Exercise prompt =
The expected result is a word-for-word copy of the entries, minus any pictures.

[Opening Material provided section]

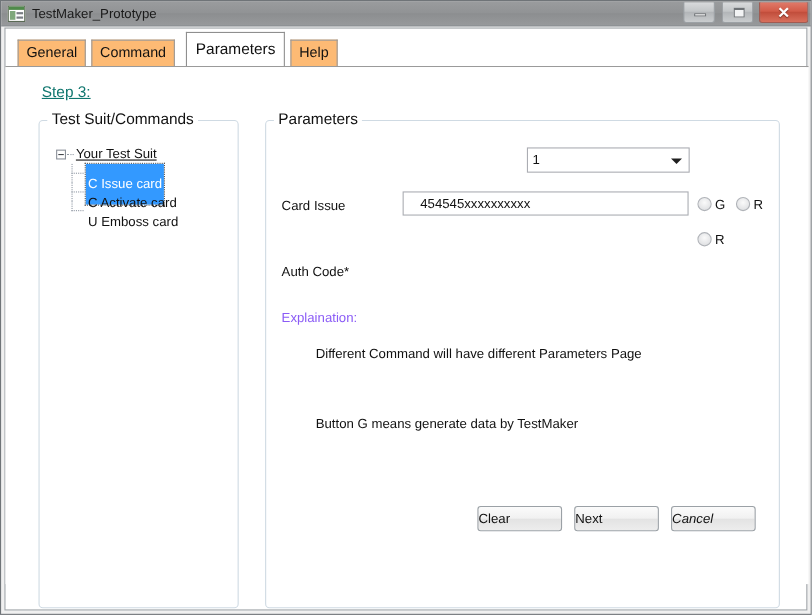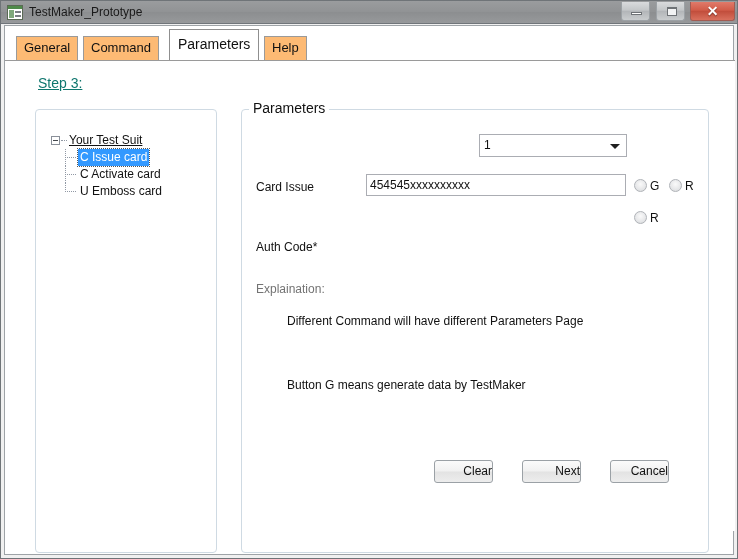"Test Suit/Commands" div.gb-title { html: none -> <div>Test Suit/Commands</div> }
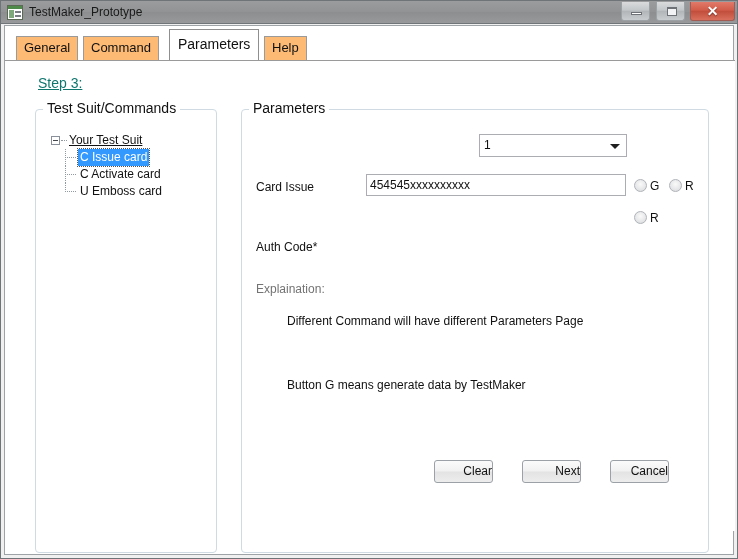"C Issue card" .tree-child .child-text { padding: 0 2px -> 10px 2px }
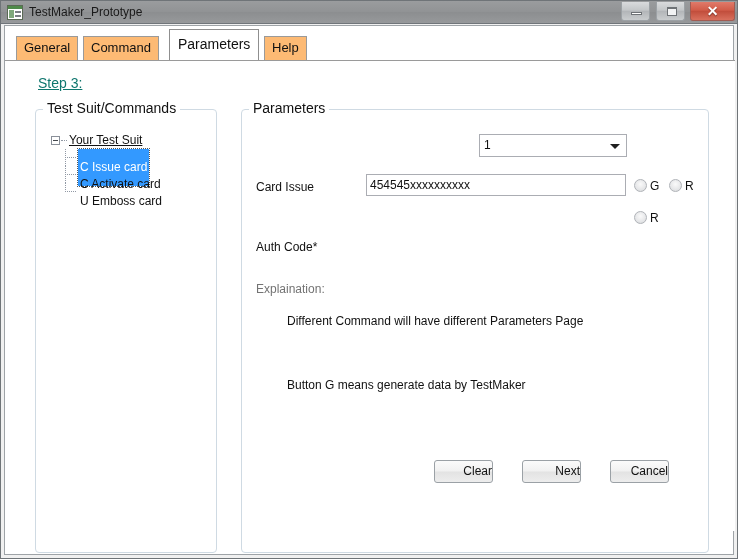"454545xxxxxxxxxx" .textbox { padding: 0 3px -> 0 15px }
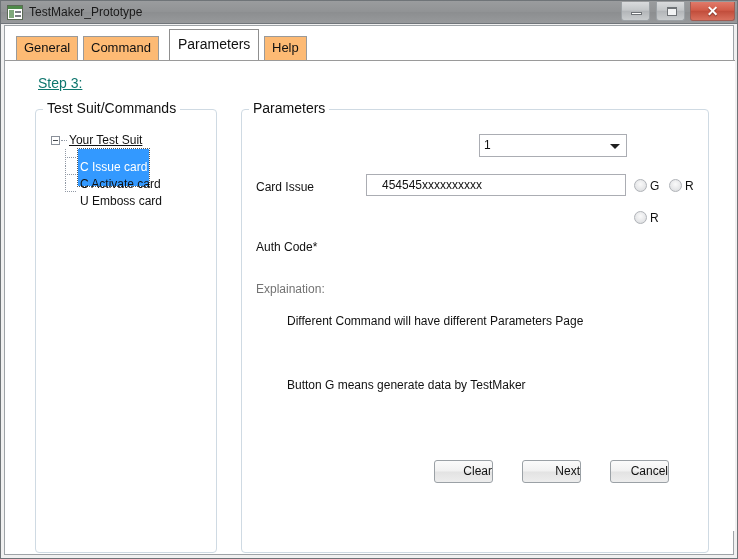"Explaination:" .explain-title { color: #737373 -> #8b5cf6 }
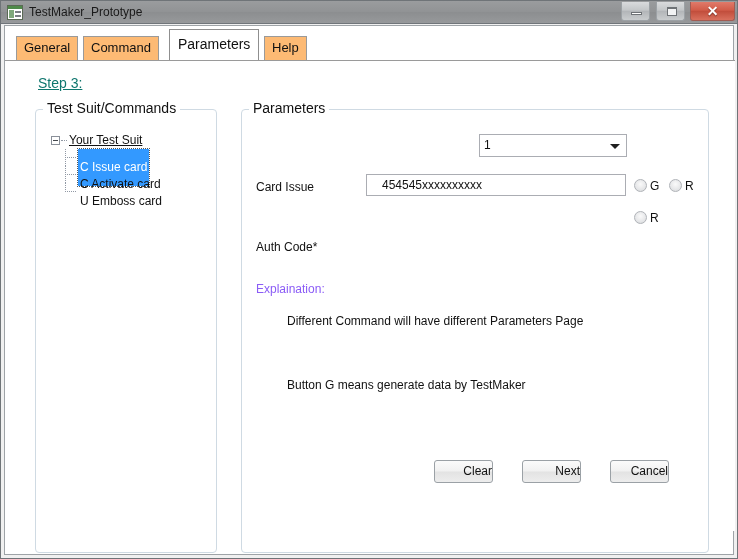"Clear" .btn { text-align: right -> left; width: 59px -> 77px }
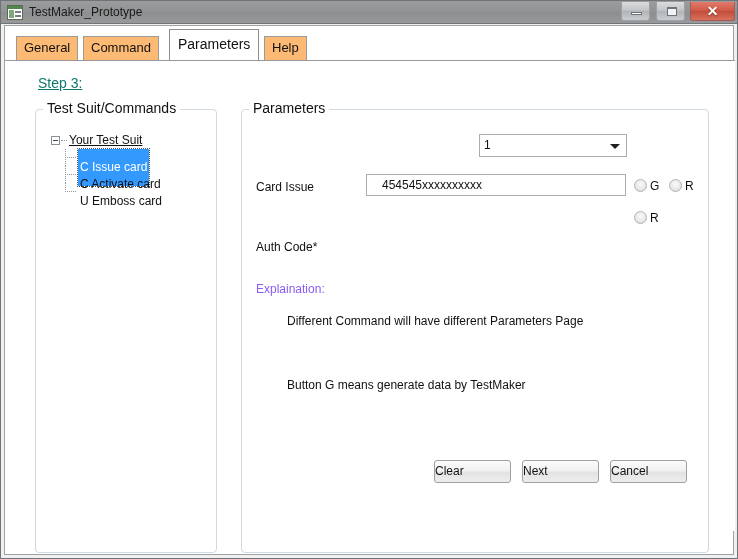"Cancel" div.btn { font-style: none -> italic }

[Closing Material provided section]

Task solution =
"Test Suit/Commands" div.gb-title { html: none -> <div>Test Suit/Commands</div> }
"C Issue card" .tree-child .child-text { padding: 0 2px -> 10px 2px }
"454545xxxxxxxxxx" .textbox { padding: 0 3px -> 0 15px }
"Explaination:" .explain-title { color: #737373 -> #8b5cf6 }
"Clear" .btn { text-align: right -> left; width: 59px -> 77px }
"Cancel" div.btn { font-style: none -> italic }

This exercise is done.